> [TASK STATEMENT]: Please copy exactly the lines from the one containing "DagnaIW Langærmet T-shirt: 2" to the end of the entries, both included, and nothing else. Omit every picture.

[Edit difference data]
· · · ·

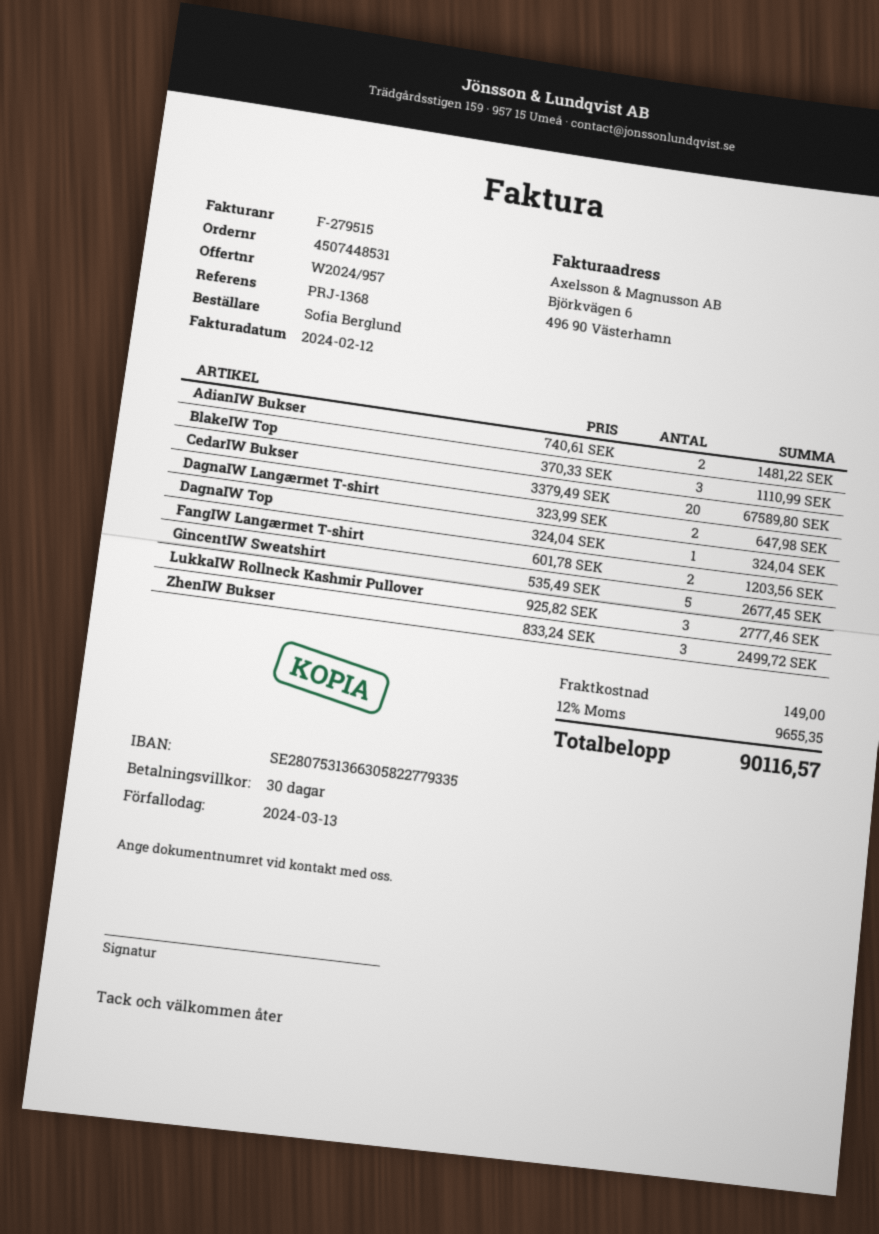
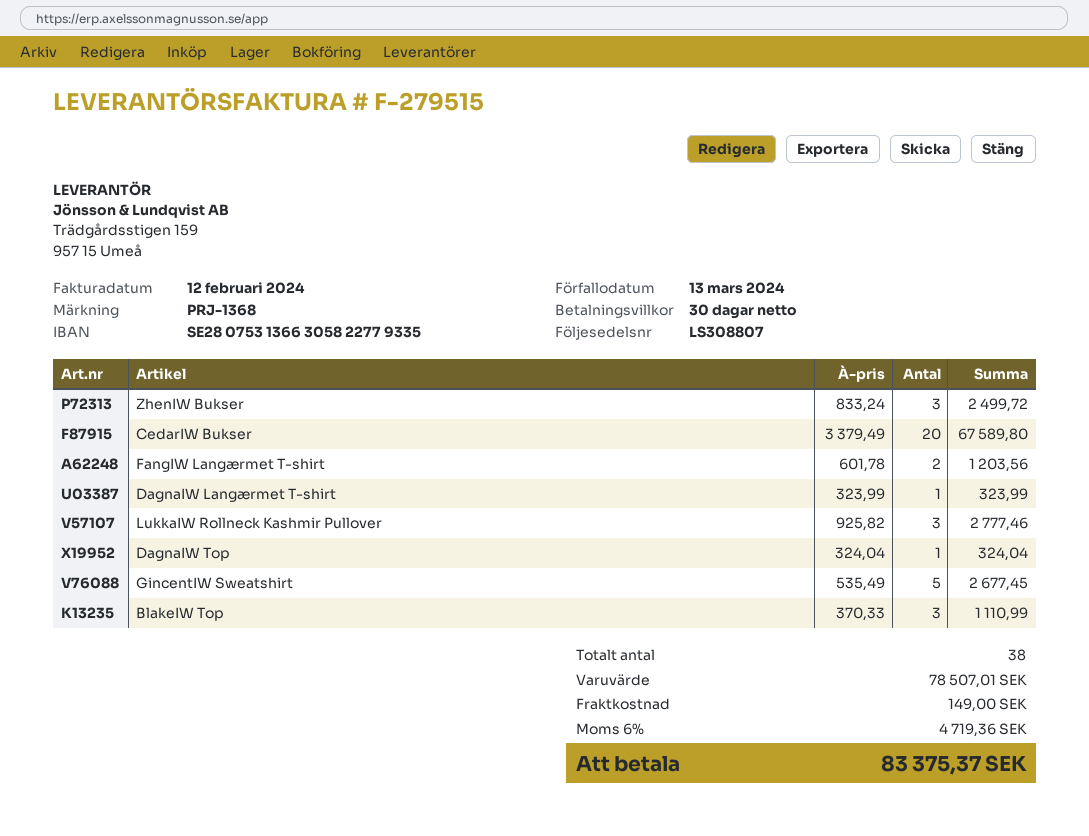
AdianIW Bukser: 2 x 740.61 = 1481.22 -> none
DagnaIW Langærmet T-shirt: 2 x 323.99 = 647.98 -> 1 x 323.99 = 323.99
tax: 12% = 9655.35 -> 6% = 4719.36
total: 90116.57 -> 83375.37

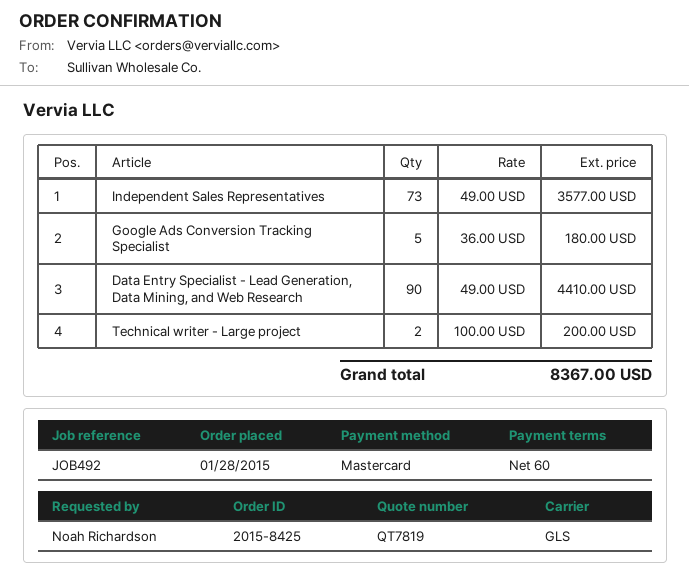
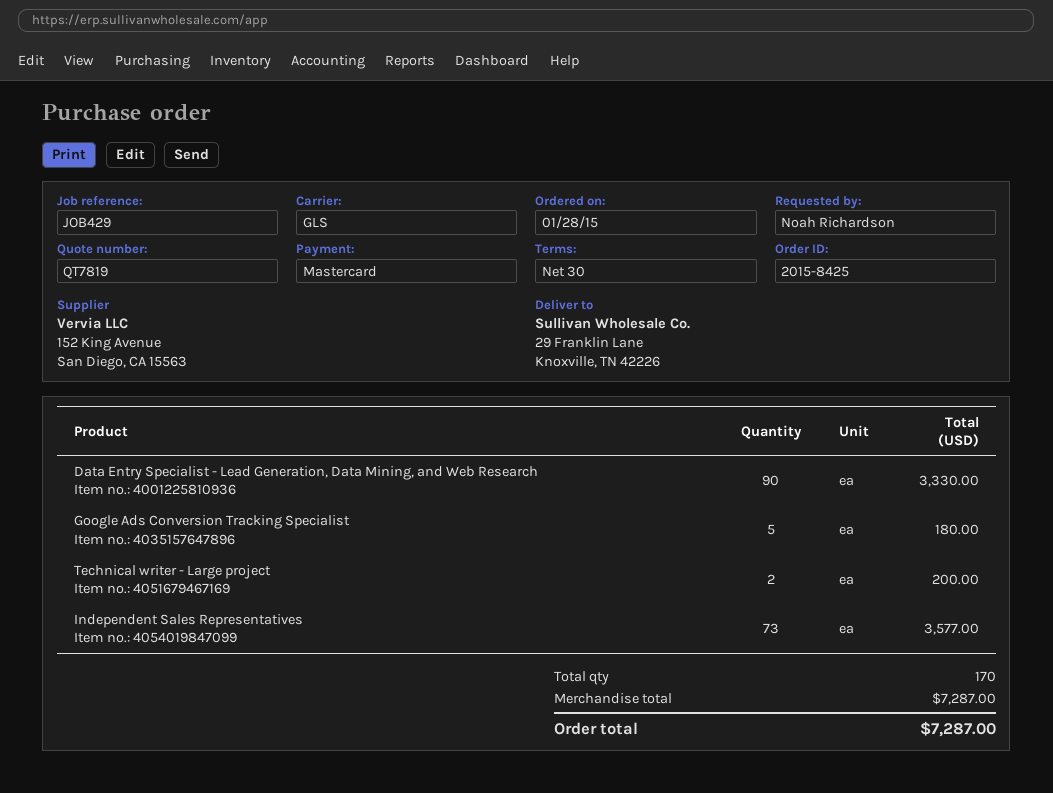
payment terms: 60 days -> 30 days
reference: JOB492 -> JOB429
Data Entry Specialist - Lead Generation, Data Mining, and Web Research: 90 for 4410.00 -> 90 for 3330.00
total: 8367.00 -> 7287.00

· · · ·

> [EXERCISE ANSWER]:
DagnaIW Langærmet T-shirt: 2 x 323.99 = 647.98 -> 1 x 323.99 = 323.99
tax: 12% = 9655.35 -> 6% = 4719.36
total: 90116.57 -> 83375.37

payment terms: 60 days -> 30 days
reference: JOB492 -> JOB429
Data Entry Specialist - Lead Generation, Data Mining, and Web Research: 90 for 4410.00 -> 90 for 3330.00
total: 8367.00 -> 7287.00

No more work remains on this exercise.